Exercise directions
Reproduce exactly the lines of the material beneath, from the line that contains "[181,37,282,77] [image] |" to the line that contains "[259,549,400,573] 1011 HPA", both included, and no other lines.

Source data

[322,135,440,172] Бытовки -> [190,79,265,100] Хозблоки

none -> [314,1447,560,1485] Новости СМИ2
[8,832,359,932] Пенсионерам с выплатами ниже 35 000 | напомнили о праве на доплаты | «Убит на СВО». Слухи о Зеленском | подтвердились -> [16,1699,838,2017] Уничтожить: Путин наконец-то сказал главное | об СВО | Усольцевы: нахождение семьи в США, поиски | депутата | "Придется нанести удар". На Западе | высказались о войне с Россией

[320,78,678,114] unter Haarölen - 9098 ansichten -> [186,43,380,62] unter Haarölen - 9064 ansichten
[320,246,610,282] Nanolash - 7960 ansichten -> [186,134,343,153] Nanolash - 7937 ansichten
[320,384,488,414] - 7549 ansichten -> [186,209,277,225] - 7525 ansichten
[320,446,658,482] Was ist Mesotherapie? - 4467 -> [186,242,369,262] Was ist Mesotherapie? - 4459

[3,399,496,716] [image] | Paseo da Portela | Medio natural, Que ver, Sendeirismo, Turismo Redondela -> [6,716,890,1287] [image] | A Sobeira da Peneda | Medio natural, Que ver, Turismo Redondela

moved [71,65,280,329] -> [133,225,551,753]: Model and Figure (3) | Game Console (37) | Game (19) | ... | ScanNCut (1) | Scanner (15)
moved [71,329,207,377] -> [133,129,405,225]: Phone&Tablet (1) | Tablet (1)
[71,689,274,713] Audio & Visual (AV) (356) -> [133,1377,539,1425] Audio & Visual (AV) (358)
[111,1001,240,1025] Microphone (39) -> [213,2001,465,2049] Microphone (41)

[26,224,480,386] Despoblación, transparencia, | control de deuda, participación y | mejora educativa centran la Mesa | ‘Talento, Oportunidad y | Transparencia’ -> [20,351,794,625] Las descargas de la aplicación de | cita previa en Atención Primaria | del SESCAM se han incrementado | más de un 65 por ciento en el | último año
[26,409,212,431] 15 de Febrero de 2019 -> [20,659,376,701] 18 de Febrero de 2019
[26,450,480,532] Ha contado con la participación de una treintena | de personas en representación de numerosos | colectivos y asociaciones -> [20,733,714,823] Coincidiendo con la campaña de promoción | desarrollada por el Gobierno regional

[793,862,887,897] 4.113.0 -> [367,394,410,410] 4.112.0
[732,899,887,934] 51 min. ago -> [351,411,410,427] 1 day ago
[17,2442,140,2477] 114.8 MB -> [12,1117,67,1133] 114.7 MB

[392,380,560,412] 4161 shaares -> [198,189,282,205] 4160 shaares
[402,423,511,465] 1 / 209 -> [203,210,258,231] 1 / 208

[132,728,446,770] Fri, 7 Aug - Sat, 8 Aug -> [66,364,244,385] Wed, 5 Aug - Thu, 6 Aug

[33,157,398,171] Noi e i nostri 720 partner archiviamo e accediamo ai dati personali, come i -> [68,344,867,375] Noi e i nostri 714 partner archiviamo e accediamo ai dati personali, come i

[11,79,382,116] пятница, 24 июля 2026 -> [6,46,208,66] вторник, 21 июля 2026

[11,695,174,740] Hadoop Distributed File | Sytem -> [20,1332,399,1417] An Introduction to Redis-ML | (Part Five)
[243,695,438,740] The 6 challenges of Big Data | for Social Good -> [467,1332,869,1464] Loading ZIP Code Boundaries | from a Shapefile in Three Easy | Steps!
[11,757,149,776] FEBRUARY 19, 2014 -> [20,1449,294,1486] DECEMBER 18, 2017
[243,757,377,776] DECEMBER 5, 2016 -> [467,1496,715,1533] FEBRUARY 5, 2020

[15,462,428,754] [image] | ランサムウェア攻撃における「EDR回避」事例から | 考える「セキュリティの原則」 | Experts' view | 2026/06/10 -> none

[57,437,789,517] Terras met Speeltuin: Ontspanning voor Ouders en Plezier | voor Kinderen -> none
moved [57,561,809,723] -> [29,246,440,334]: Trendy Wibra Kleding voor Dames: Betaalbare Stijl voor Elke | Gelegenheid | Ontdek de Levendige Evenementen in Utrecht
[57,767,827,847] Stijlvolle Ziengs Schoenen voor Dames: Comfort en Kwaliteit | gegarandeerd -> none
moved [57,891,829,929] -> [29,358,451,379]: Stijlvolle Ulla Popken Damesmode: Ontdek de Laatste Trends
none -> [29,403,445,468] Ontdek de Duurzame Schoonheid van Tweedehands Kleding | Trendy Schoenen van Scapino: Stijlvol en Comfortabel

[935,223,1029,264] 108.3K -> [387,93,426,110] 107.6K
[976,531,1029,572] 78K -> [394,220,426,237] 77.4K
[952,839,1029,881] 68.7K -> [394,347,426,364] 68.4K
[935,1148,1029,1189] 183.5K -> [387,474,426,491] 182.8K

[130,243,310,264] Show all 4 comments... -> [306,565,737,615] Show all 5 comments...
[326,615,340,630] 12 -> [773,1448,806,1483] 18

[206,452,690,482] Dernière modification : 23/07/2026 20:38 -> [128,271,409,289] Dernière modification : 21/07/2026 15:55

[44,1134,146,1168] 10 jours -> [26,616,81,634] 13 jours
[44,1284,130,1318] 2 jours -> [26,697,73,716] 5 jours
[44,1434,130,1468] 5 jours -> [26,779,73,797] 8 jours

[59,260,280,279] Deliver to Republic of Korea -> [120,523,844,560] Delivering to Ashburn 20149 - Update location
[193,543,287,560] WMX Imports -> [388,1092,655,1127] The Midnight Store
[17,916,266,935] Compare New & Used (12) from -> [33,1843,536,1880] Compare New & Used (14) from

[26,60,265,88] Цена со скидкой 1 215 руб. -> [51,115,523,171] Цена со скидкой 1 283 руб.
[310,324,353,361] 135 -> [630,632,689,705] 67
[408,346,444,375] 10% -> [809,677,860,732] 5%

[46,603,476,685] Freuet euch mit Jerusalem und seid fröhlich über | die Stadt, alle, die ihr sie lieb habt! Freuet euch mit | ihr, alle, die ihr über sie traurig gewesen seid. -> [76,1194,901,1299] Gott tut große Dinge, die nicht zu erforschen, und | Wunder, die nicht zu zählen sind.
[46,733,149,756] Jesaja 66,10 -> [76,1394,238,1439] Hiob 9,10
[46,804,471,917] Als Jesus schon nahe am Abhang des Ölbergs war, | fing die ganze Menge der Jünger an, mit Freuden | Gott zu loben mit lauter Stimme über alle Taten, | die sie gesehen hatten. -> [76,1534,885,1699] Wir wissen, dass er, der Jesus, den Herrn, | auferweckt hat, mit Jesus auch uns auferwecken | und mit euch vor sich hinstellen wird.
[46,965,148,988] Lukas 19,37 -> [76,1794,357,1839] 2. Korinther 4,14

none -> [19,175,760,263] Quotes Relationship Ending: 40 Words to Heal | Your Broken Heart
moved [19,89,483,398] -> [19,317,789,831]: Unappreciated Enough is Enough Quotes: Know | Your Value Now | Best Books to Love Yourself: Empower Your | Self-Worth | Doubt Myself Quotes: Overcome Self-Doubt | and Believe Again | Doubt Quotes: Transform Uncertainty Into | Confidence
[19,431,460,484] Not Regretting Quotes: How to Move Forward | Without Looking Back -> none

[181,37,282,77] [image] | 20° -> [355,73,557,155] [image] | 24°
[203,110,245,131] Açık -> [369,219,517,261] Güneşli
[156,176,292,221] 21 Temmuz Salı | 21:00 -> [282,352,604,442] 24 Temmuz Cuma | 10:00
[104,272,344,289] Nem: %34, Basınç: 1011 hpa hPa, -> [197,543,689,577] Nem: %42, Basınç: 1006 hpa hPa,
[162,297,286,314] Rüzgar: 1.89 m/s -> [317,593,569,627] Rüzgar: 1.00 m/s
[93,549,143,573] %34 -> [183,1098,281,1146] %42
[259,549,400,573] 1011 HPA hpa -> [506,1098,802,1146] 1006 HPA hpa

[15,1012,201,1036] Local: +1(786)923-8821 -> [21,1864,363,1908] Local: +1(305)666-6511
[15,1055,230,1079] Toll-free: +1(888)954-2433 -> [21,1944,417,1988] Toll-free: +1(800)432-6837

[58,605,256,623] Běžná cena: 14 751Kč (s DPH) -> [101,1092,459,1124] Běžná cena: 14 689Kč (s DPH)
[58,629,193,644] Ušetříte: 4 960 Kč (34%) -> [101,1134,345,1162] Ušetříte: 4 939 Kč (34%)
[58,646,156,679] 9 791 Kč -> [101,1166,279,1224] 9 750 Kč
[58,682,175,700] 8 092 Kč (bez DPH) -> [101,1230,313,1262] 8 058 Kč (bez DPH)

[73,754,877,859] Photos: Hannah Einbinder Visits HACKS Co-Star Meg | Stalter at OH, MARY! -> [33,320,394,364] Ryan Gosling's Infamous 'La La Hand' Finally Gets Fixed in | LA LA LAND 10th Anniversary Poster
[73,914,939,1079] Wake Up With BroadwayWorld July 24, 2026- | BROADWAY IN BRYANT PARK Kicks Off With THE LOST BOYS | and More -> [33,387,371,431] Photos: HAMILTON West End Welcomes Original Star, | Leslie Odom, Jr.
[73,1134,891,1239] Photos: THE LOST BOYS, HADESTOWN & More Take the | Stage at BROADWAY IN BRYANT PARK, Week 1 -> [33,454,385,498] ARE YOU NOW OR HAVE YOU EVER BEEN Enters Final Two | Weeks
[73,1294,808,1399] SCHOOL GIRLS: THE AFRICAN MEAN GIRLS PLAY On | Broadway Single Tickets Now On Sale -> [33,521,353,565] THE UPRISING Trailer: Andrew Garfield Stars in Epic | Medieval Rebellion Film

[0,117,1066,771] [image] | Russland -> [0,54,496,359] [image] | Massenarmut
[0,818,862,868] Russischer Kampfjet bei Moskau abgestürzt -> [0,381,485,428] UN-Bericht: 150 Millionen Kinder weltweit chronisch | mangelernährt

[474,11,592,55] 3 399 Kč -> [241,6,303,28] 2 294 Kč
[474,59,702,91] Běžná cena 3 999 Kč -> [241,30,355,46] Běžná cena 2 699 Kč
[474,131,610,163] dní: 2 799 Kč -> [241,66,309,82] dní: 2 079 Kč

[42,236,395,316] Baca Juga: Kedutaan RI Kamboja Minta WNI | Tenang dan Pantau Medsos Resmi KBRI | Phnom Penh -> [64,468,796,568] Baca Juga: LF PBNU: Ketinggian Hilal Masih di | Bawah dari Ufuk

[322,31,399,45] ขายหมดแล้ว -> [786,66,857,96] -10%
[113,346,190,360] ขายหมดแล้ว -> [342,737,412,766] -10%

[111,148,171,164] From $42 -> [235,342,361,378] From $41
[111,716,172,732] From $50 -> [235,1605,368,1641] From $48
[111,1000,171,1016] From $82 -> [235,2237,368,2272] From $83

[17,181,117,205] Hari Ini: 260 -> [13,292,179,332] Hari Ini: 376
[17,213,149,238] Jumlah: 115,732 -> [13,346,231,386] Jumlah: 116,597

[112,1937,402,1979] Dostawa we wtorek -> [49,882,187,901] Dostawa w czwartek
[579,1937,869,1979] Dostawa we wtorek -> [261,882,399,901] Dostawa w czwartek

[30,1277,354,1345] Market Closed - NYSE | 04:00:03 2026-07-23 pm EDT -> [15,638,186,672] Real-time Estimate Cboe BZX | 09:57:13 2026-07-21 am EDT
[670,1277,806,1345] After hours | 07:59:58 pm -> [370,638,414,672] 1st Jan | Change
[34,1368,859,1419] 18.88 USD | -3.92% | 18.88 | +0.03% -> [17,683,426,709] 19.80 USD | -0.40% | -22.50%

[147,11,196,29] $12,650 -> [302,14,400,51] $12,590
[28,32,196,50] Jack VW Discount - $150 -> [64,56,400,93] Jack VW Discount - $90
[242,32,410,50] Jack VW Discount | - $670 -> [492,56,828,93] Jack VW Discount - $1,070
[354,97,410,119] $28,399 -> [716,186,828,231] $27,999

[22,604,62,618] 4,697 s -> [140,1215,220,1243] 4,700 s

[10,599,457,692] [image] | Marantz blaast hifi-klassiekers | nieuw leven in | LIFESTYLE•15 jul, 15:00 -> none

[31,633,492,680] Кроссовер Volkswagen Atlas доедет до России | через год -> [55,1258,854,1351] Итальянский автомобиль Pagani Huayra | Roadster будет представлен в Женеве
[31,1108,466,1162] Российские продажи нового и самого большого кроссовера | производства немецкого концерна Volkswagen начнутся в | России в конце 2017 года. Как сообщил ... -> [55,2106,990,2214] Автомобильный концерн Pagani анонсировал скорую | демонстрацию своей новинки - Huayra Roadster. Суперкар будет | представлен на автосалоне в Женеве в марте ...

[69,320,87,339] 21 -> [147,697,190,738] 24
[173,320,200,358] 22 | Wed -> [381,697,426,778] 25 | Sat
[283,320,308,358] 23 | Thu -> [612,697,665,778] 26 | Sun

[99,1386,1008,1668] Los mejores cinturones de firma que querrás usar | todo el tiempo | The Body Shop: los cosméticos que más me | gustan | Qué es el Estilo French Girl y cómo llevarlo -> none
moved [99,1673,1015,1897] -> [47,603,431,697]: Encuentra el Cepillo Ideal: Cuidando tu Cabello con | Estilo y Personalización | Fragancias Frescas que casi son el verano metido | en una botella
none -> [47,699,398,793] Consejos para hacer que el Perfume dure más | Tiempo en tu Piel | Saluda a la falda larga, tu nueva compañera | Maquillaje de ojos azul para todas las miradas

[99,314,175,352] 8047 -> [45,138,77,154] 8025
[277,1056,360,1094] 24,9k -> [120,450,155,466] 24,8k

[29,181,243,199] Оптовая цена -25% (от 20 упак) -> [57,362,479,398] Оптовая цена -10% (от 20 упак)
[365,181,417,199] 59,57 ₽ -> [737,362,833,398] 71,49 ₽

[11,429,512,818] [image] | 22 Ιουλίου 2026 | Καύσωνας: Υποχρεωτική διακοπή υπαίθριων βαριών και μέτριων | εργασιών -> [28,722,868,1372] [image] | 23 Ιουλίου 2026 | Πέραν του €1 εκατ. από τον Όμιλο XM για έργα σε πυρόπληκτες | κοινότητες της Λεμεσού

Completed task
[181,37,282,77] [image] | 20° -> [355,73,557,155] [image] | 24°
[203,110,245,131] Açık -> [369,219,517,261] Güneşli
[156,176,292,221] 21 Temmuz Salı | 21:00 -> [282,352,604,442] 24 Temmuz Cuma | 10:00
[104,272,344,289] Nem: %34, Basınç: 1011 hpa hPa, -> [197,543,689,577] Nem: %42, Basınç: 1006 hpa hPa,
[162,297,286,314] Rüzgar: 1.89 m/s -> [317,593,569,627] Rüzgar: 1.00 m/s
[93,549,143,573] %34 -> [183,1098,281,1146] %42
[259,549,400,573] 1011 HPA hpa -> [506,1098,802,1146] 1006 HPA hpa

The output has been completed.